We present a case of ARN where the latent virus was reactivated by trauma and the presence of a metallic foreign body in the vitreous cavity. Due to the vitreous inflammation and hypopyon at initial presentation, the IOFB was missed. Fortunately, the ARN responded very well to systemic acyclovir, enabling us to visualize the unusual pigmented tract-like chorioretinal scarring, and peaked our already high suspicion of an IOFB. Targeted ultrasound imaging and a CT scan lead to the identification of the IOFB.

Latent virus can be reactivated due to many stimuli including trauma. Thomas et al.[3] described that mechanical trauma was associated with a significantly higher risk of zoster in involved area. They suggest that traumatic stimulation of nerve may trigger viral reactivation in the dorsal root ganglion.

Thompson et al.[4] report three cases of ARN, caused by reactivation of congenital herpes simplex infection following blunt trauma. In this series, two patients had trauma to ipsilateral malar region and one had a corneal abrasion. There was no penetrating trauma in either of these cases. Svozílková et al.[5] report a case of blunt trauma to the eye with suspected ocular ischemic syndrome. On treatment with steroids and vasoactive drugs, the patient developed bilateral ARN 4 weeks later. Despite aggressive treatment, vision was lost in both the eyes. They hypothesize that trauma led to the induction, and corticosteroid therapy promoted the reactivation of the latent virus. In a series of ARN, Tran et al.[6] report one case who had sustained a head injury followed by virus reactivation and ARN 1 week later, but his eye had not been injured.

Park et al.[7] report a case of a 32-year-old male who developed ARN 2 days after surgery for removal of an iron IOFB. In our case, the ARN was the presenting feature, and IOFB was detected only after inflammation resolved.

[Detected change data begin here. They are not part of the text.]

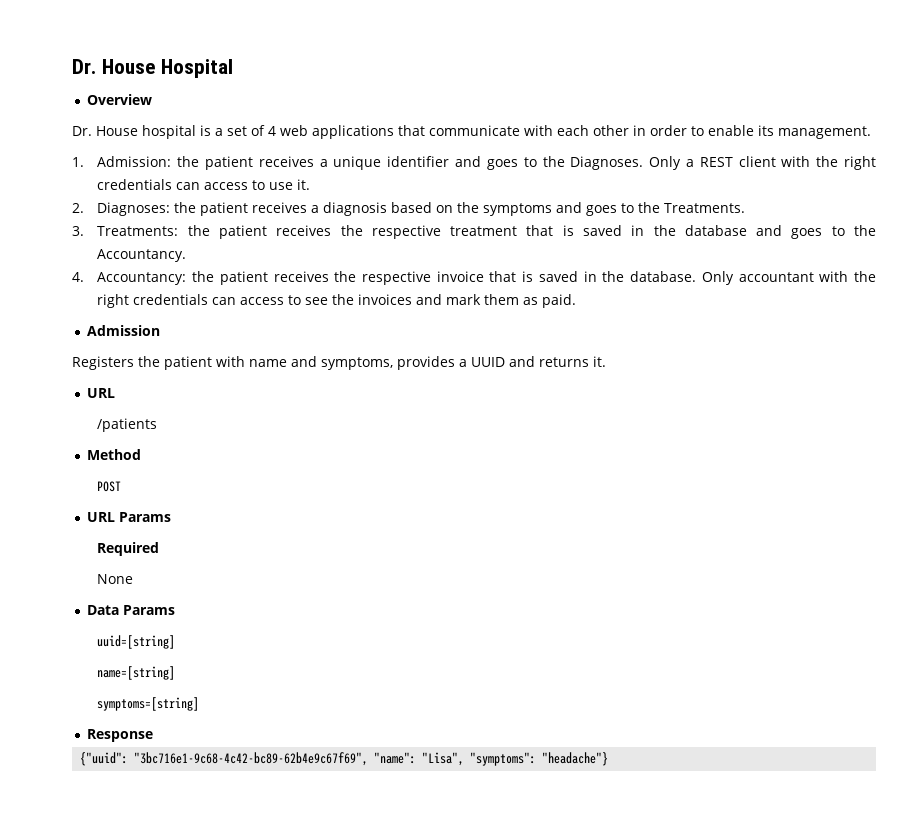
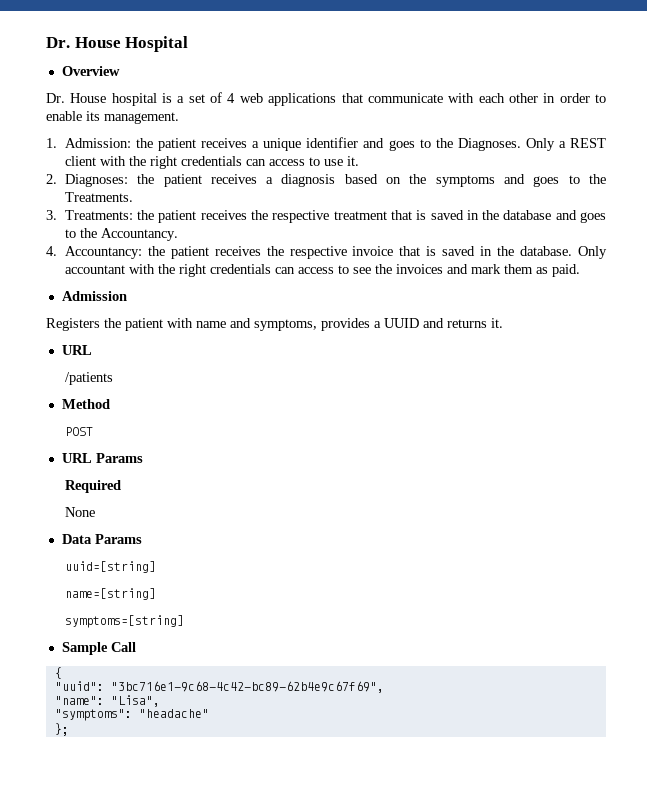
- Response
- {"uuid": "3bc716e1-9c68-4c42-bc89-62b4e9c67f69", "name": "Lisa", "symptoms": "headache"}
+ Sample Call
+ {
+ "uuid": "3bc716e1-9c68-4c42-bc89-62b4e9c67f69",
+ "name": "Lisa",
+ "symptoms": "headache"
+ };

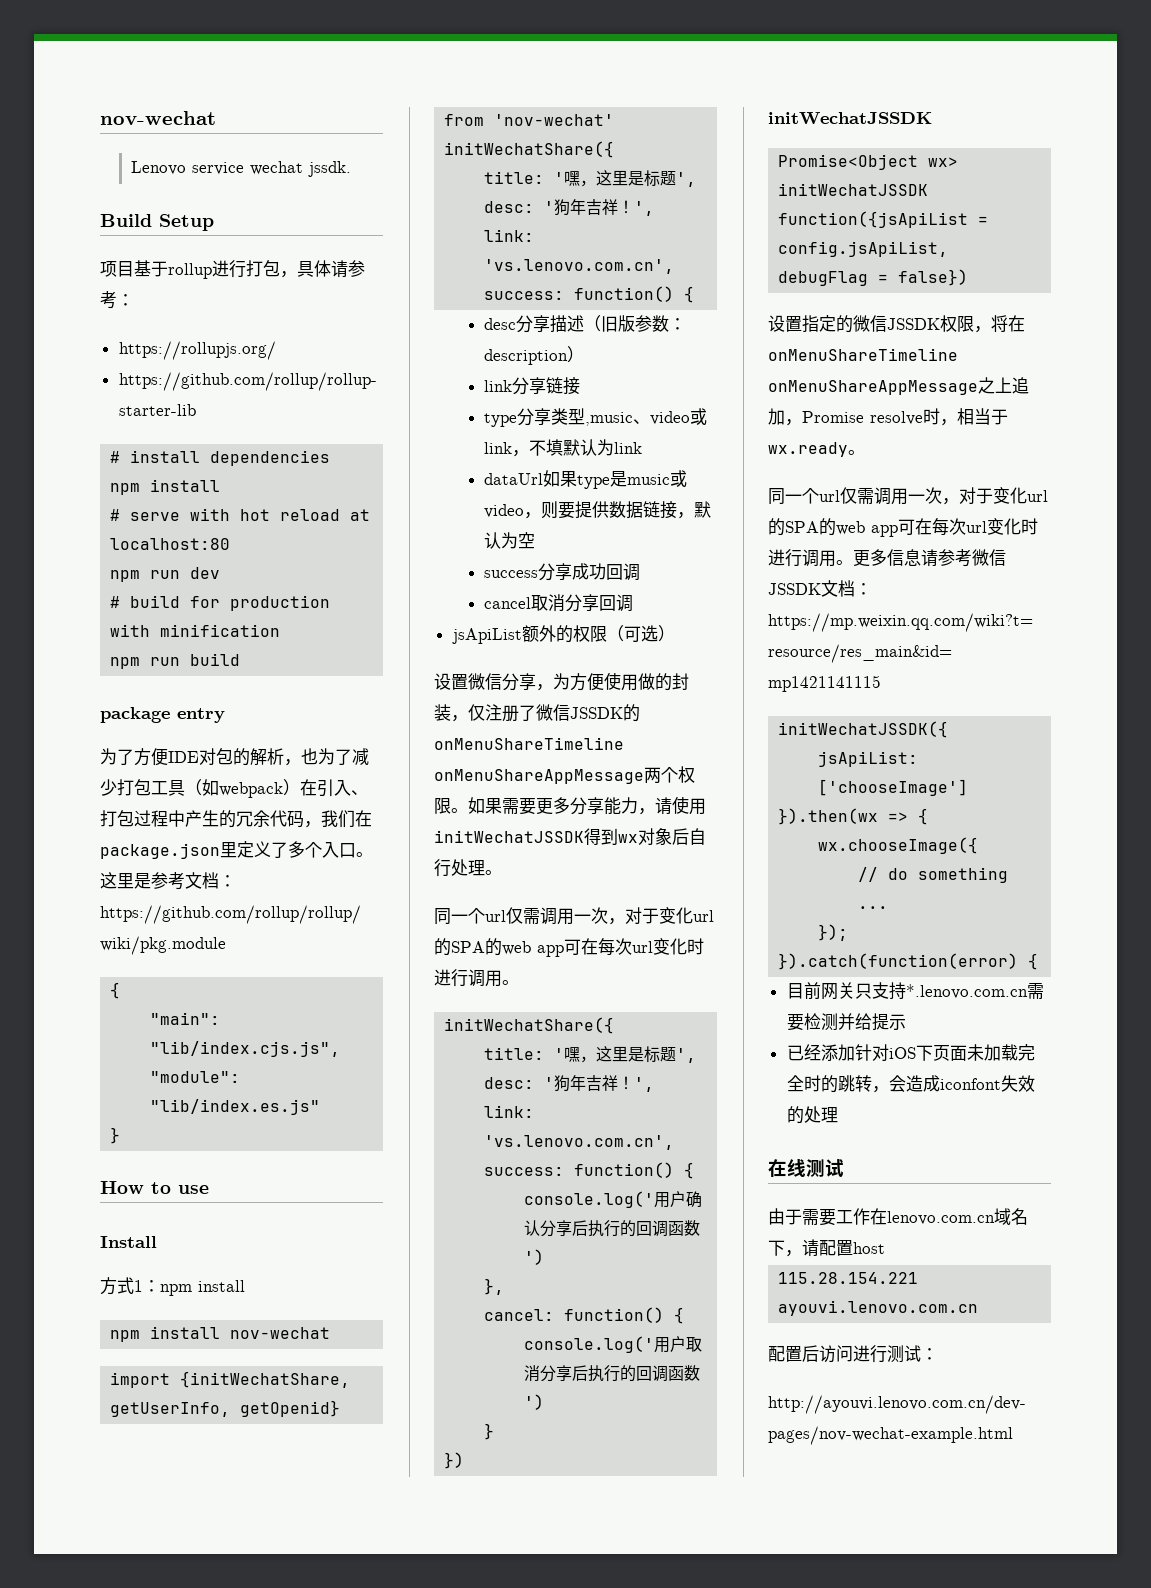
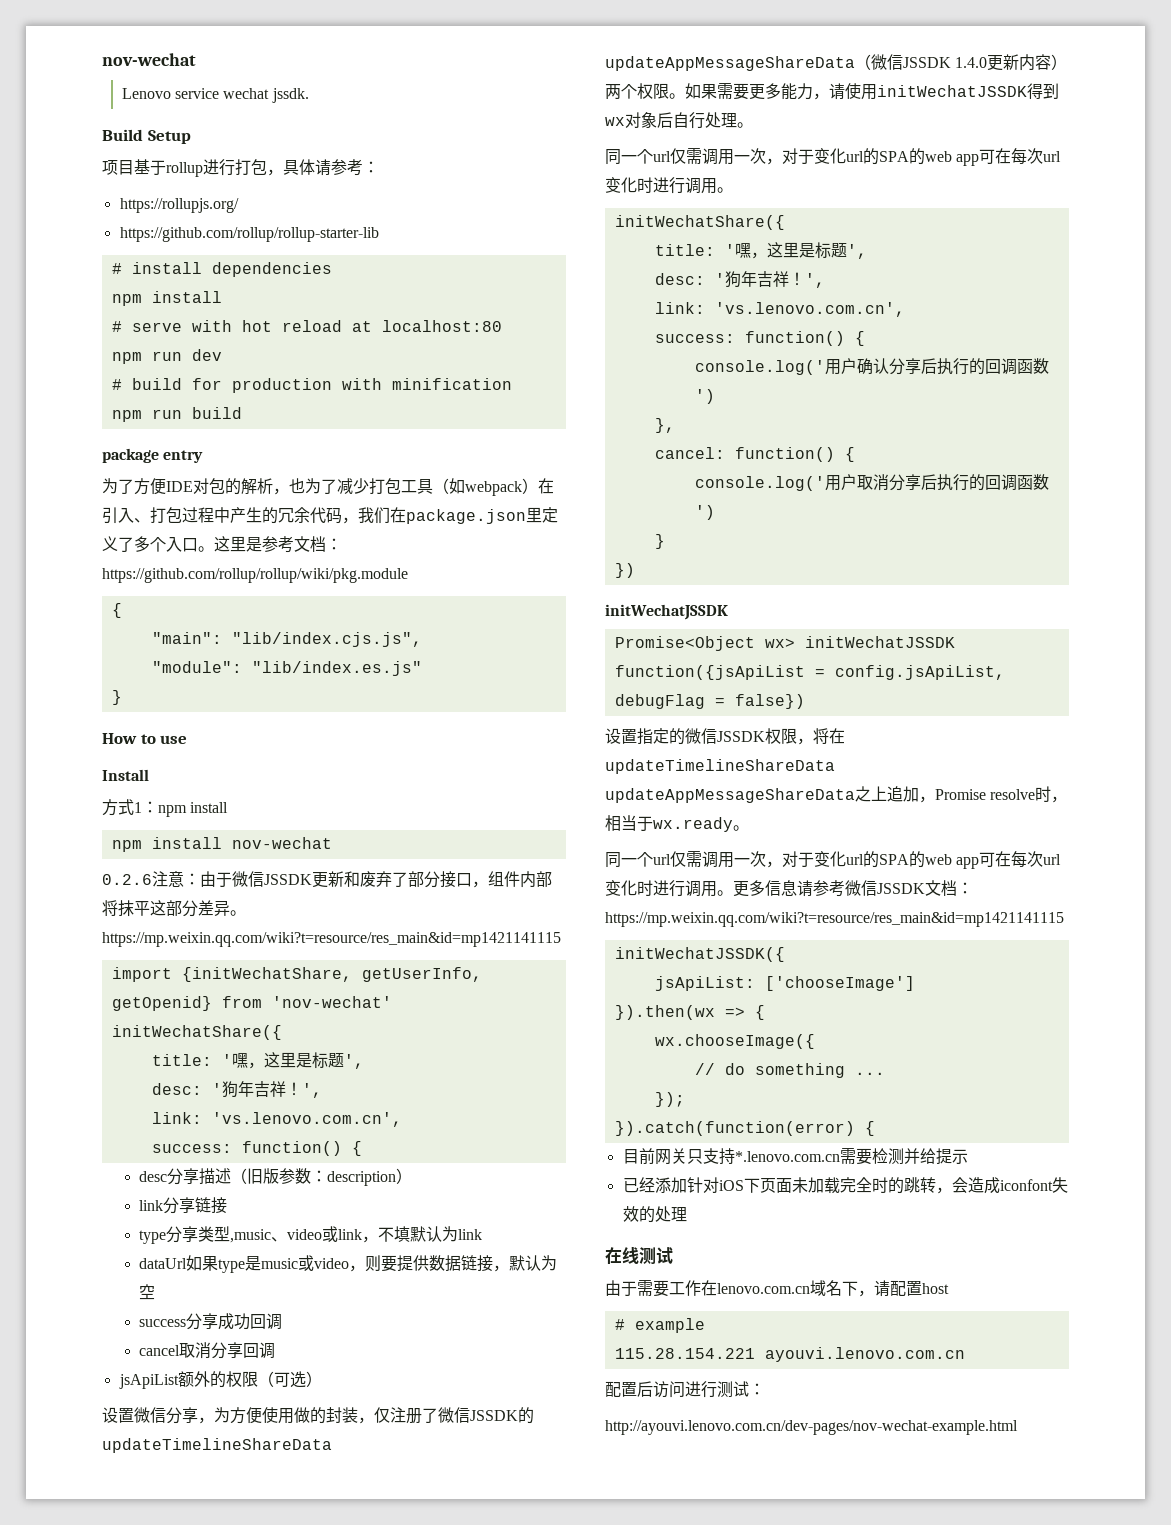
+ 0.2.6注意：由于微信JSSDK更新和废弃了部分接口，组件内部将抹平这部分差异。https://mp.weixin.qq.com/wiki?t=resource/res_main&id=mp1421141115
- 设置微信分享，为方便使用做的封装，仅注册了微信JSSDK的onMenuShareTimeline onMenuShareAppMessage两个权限。
+ 设置微信分享，为方便使用做的封装，仅注册了微信JSSDK的updateTimelineShareData updateAppMessageShareData（微信JSSDK 1.4.0更新内容）两个权限。
- 如果需要更多分享能力，请使用initWechatJSSDK得到wx对象后自行处理。
+ 如果需要更多能力，请使用initWechatJSSDK得到wx对象后自行处理。
- 设置指定的微信JSSDK权限，将在onMenuShareTimeline onMenuShareAppMessage之上追加，Promise resolve时，相当于wx.ready。
+ 设置指定的微信JSSDK权限，将在updateTimelineShareData updateAppMessageShareData之上追加，Promise resolve时，相当于wx.ready。
+ # example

We postulate that penetrating trauma resulted in viral reactivation in our case. As the patient was immunocompetent, the degree of inflammation was severe. The resultant significant anterior chamber and vitreous reaction, associated circumferential retinitis, and lack of an obvious wound of entry with normal intraocular pressure led to a delay in diagnosis of the IOFB. In our case, resolution of ARN occurred without significant scarring. However, the linear scar with RPE hyperplasia, which is not a feature of ARN, along with the history of projectile injury, leads us to suspect and search for an IOFB, which was subsequently located and successfully removed surgically.

  Conclusion Top

This case shows that a high level of suspicion must be maintained when patients present with a typical history of trauma with a high-velocity projectile, even in unusual scenarios. Judicious medical treatment of ARN with subsequent surgical removal of IOFB may result in optimal visual and anatomical outcomes.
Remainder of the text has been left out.